■ Code change snippets ■
· · ·

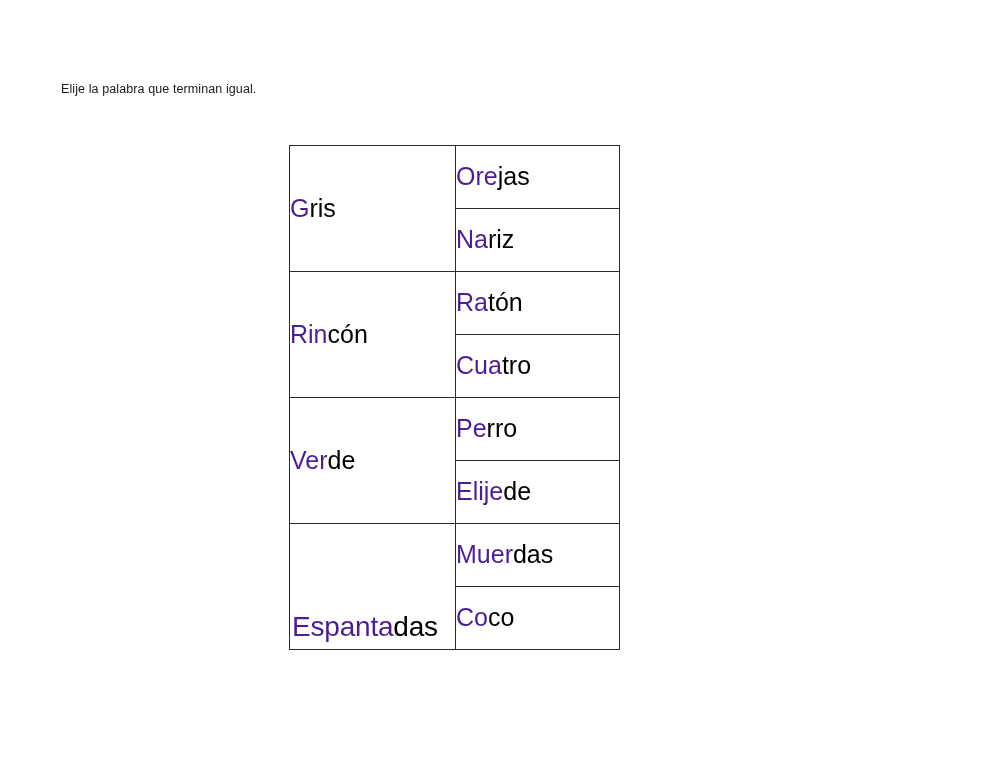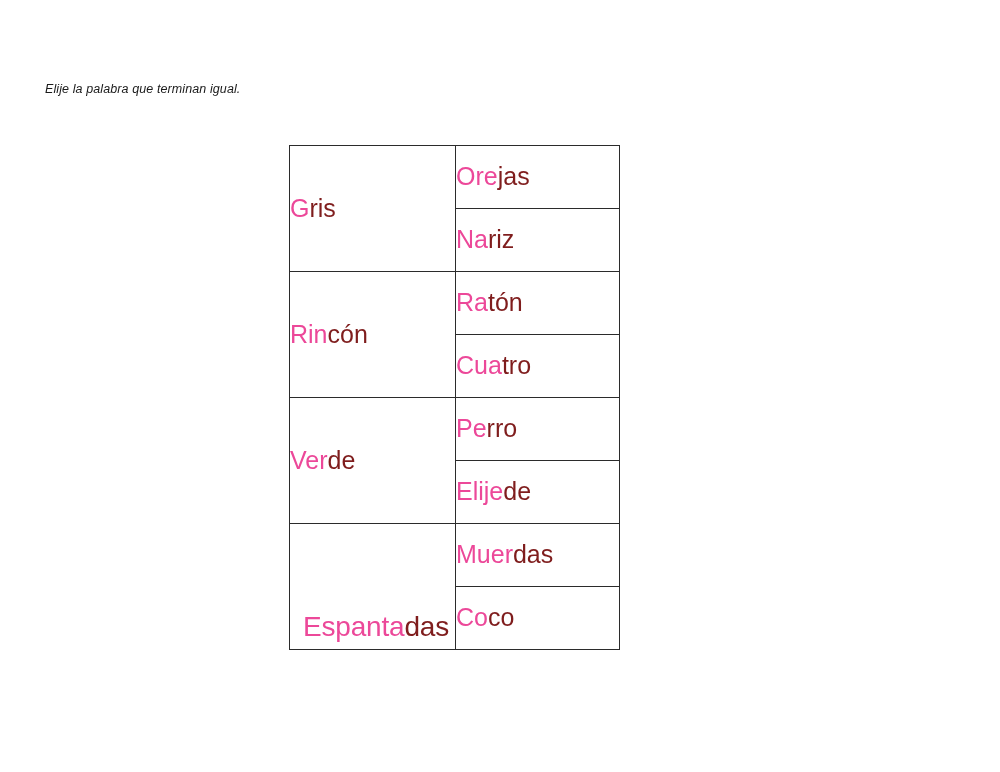--- a/index.html
+++ b/index.html
@@ -19,28 +19,27 @@
 
   .page {
     position: absolute;
     inset: 0;
     background: #ffffff;
   }
 
   
   .instruction {
     position: absolute;
-    left: 45px;
+    left: 61px;
     top: 80px;
     font-size: 12.5px;
     line-height: 18px;
     color: #1a1a1a;
     letter-spacing: 0.1px;
     white-space: nowrap;
-    font-style: italic;
   }
 
   
   .word-table {
     position: absolute;
     left: 289px;
     top: 145px;
     width: 330px;
     border-collapse: collapse;
     table-layout: fixed;
@@ -56,21 +55,21 @@
 
   
   .prompt-cell {
     text-align: left;
     padding: 0 28px 0 4px;
     vertical-align: middle;
   }
   .prompt-cell.bottom {
     vertical-align: bottom;
     padding: 0 6px 6px 2px;
-    text-align: right;
+    text-align: left;
   }
   .prompt-word {
     font-size: 25px;
     line-height: 1.18;
     white-space: nowrap;
   }
   .prompt-word.big {
     font-size: 28px;
     letter-spacing: -0.2px;
   }
@@ -82,22 +81,22 @@
     vertical-align: top;
     height: 62px;
   }
   .option-word {
     font-size: 25px;
     line-height: 1.18;
     white-space: nowrap;
   }
 
   
-  .stem   { color: #ec4899; }
-  .ending { color: #7f1d1d; }
+  .stem   { color: #4c1d95; }
+  .ending { color: #000000; }
 </style>
 </head>
 <body>
 
 <div class="page">
 
   <div class="instruction">Elije la palabra que terminan igual.</div>
 
   <table class="word-table">
     <colgroup>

· · ·

The answer must consist of every line from the records above that holds "size".

     font-size: 12.5px;
     font-size: 25px;
     font-size: 28px;
     font-size: 25px;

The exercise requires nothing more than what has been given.